Deuxièmement, comme le précise notre cahier des charges – et nous en sommes heureux –, nous travaillons avec les jeunes talents ; nous explorons le cinéma de genre ; nous suivons des propositions audacieuses qui sont récompensées régulièrement dans les festivals ; nous accompagnons les grands auteurs et autrices. Nous continuons de soutenir activement la place des femmes derrière la caméra, car les propositions de longs-métrages écrits et réalisés par les femmes représentent à peine un quart des projets.
Toute la variété de ces exigences trouve, aujourd’hui, une large place sur nos antennes puisque nous avons élargi l’exposition du cinéma sur nos antennes linéaires et notre plateforme france.tv. D’où la diffusion, par exemple, pendant Cannes sur Culturebox, des films inédits en clair Petite maman de Céline Sciamma, de Gagarine de Fanny Liatard et Jérémy Trouilh, de Josep, réalisé par Aurel. Des films auxquels on donne ainsi une chance de rencontrer un public d’autant plus large qu’ils seront en replay sur france.tv. Collectivement, nous sommes parvenus à rendre le cinéma que l’on coproduit et que l’on diffuse plus accessible au public.

 

Le marché français reste le premier d’Europe. Pour autant il reste fragile. On dit que 2023 sera une année charnière, êtes-vous optimiste ?

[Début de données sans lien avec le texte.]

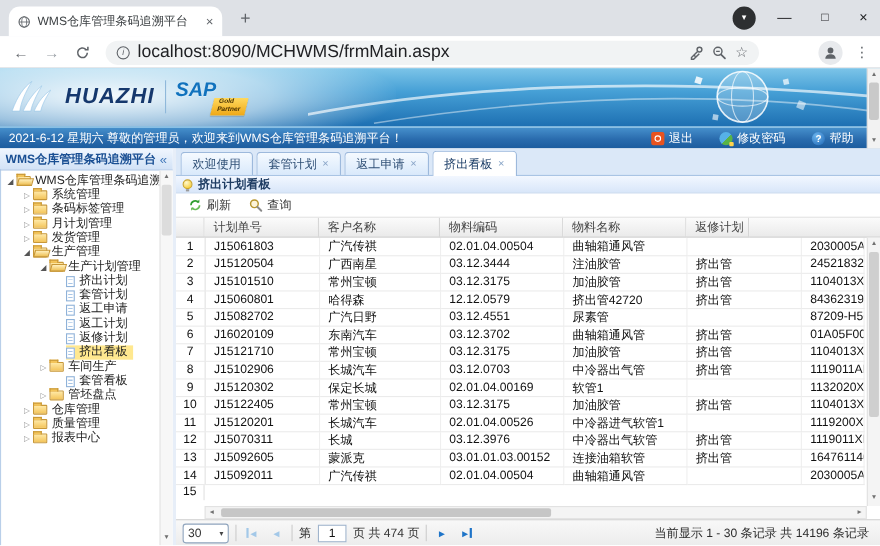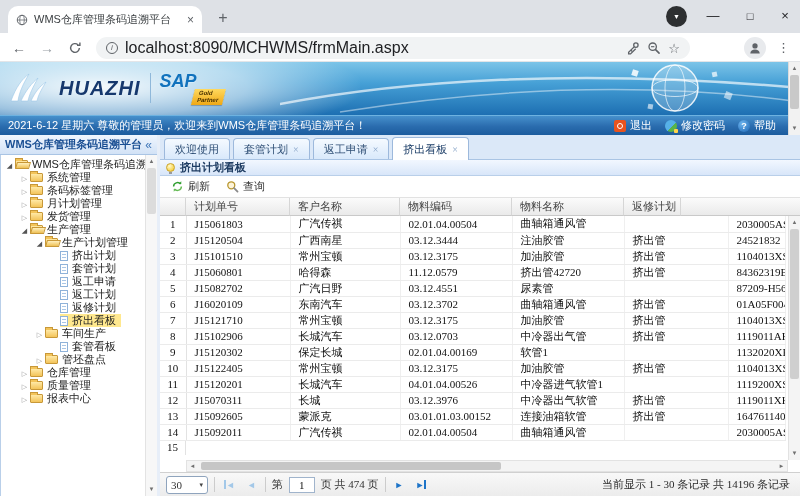"退出" .welcome-actions { gap: 13px -> 24px }
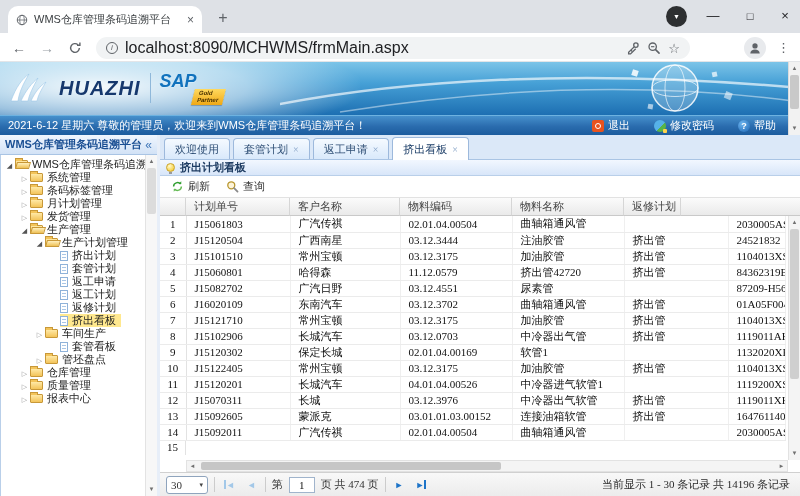"欢迎使用" .content { font-family: Liberation Serif, serif -> none }
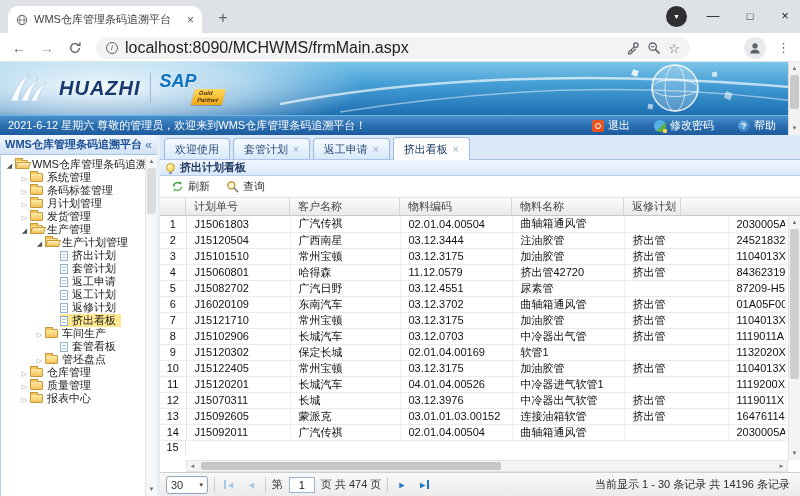"11.12.0579" td { text: 11.12.0579 -> 12.12.0579 }
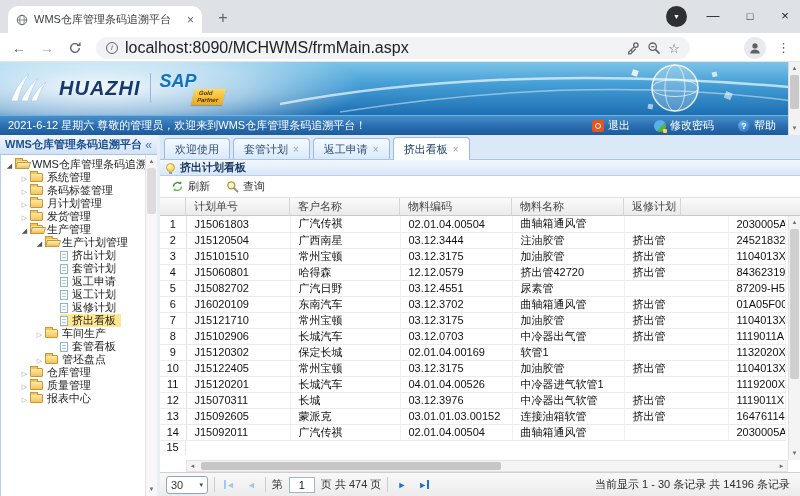"04.01.04.00526" td { text: 04.01.04.00526 -> 02.01.04.00526 }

À cause de la pandémie, le cinéma en France a souffert, mais il s’en est mieux sorti que dans beaucoup de pays. Parce que les pouvoirs publics ont aidé les exploitants, aucun réseau de salles n’a fait faillite, ce qui n’est pas le cas aux États-Unis par exemple. Le cinéma en France a donc bien résisté. Cependant, en mai 2021, lorsque les salles ont commencé à rouvrir, avec des contraintes sanitaires qui se sont progressivement allégées, 30 % du public n’est pas revenu. À la fin de l’année 2022 et depuis le début 2023, on constate le retour croissant des spectateurs dans les salles, avec 15 millions d’entrées engrangées en janvier 2023.
Par ailleurs, depuis l’an dernier, on reçoit beaucoup de propositions éditoriales de films extrêmement tenues et ambitieuses, qui changent de ce que l’on avait l’habitude de lire. Je suis donc plutôt optimiste.
Autre élément rassurant, depuis la sortie de la pandémie, et qui mérite d’être mentionné, la télévision en clair – et France Télévisions particulièrement – montre le pouvoir démultiplicateur de l’audience. Depuis plusieurs mois, nous diffusons sur nos antennes des films dont la carrière a été abîmée par la covid, Papy sitter, Les éblouis, Miss ou La Daronne, par exemple, qui avaient tous « raté » leur public avec la fermeture des salles. On avait une réelle inquiétude sur l’accueil que les téléspectateurs leur feraient, vu leur notoriété éraflée. Mais 2,7 millions de personnes ont regardé Les éblouis, plus de 4 millions La Daronne. La diffusion sur nos antennes redonne de l’éclat et de la notoriété à ces films, c’est très encourageant pour le secteur.